# What you should do
Exclude all pictures. Then restate, word for word, the entries from the first line through the line that contains "- 10.12 a) An".

[Dataset items]
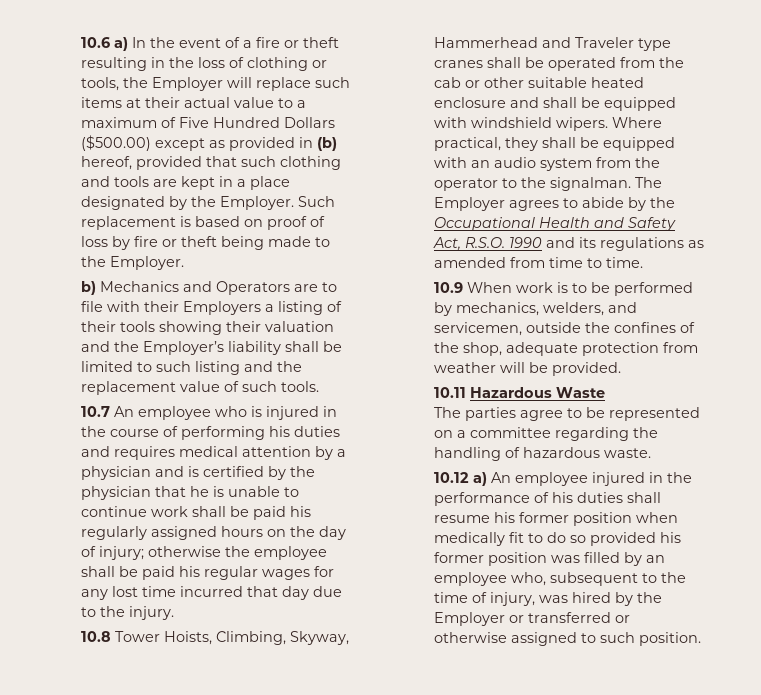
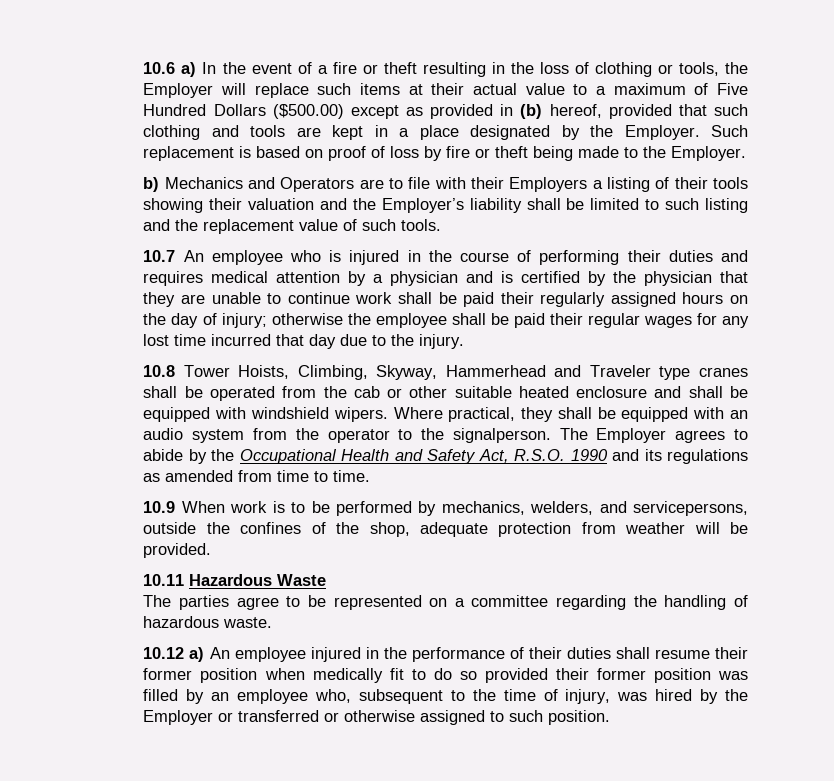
- 10.7 An employee who is injured in the course of performing his duties and requires medical attention by a physician and is certified by the physician that he is unable to continue work shall be paid his regularly assigned hours on the day of injury; otherwise the employee shall be paid his regular wages for any lost time incurred that day due to the injury.
+ 10.7 An employee who is injured in the course of performing their duties and requires medical attention by a physician and is certified by the physician that they are unable to continue work shall be paid their regularly assigned hours on the day of injury; otherwise the employee shall be paid their regular wages for any lost time incurred that day due to the injury.
- Where practical, they shall be equipped with an audio system from the operator to the signalman.
+ Where practical, they shall be equipped with an audio system from the operator to the signalperson.
- 10.9 When work is to be performed by mechanics, welders, and servicemen, outside the confines of the shop, adequate protection from weather will be provided.
+ 10.9 When work is to be performed by mechanics, welders, and servicepersons, outside the confines of the shop, adequate protection from weather will be provided.
- 10.12 a) An employee injured in the performance of his duties shall resume his former position when medically fit to do so provided his former position was filled by an employee who, subsequent to the time of injury, was hired by the Employer or transferred or otherwise assigned to such position.
+ 10.12 a) An employee injured in the performance of their duties shall resume their former position when medically fit to do so provided their former position was filled by an employee who, subsequent to the time of injury, was hired by the Employer or transferred or otherwise assigned to such position.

# Written solution
- 10.7 An employee who is injured in the course of performing his duties and requires medical attention by a physician and is certified by the physician that he is unable to continue work shall be paid his regularly assigned hours on the day of injury; otherwise the employee shall be paid his regular wages for any lost time incurred that day due to the injury.
+ 10.7 An employee who is injured in the course of performing their duties and requires medical attention by a physician and is certified by the physician that they are unable to continue work shall be paid their regularly assigned hours on the day of injury; otherwise the employee shall be paid their regular wages for any lost time incurred that day due to the injury.
- Where practical, they shall be equipped with an audio system from the operator to the signalman.
+ Where practical, they shall be equipped with an audio system from the operator to the signalperson.
- 10.9 When work is to be performed by mechanics, welders, and servicemen, outside the confines of the shop, adequate protection from weather will be provided.
+ 10.9 When work is to be performed by mechanics, welders, and servicepersons, outside the confines of the shop, adequate protection from weather will be provided.
- 10.12 a) An employee injured in the performance of his duties shall resume his former position when medically fit to do so provided his former position was filled by an employee who, subsequent to the time of injury, was hired by the Employer or transferred or otherwise assigned to such position.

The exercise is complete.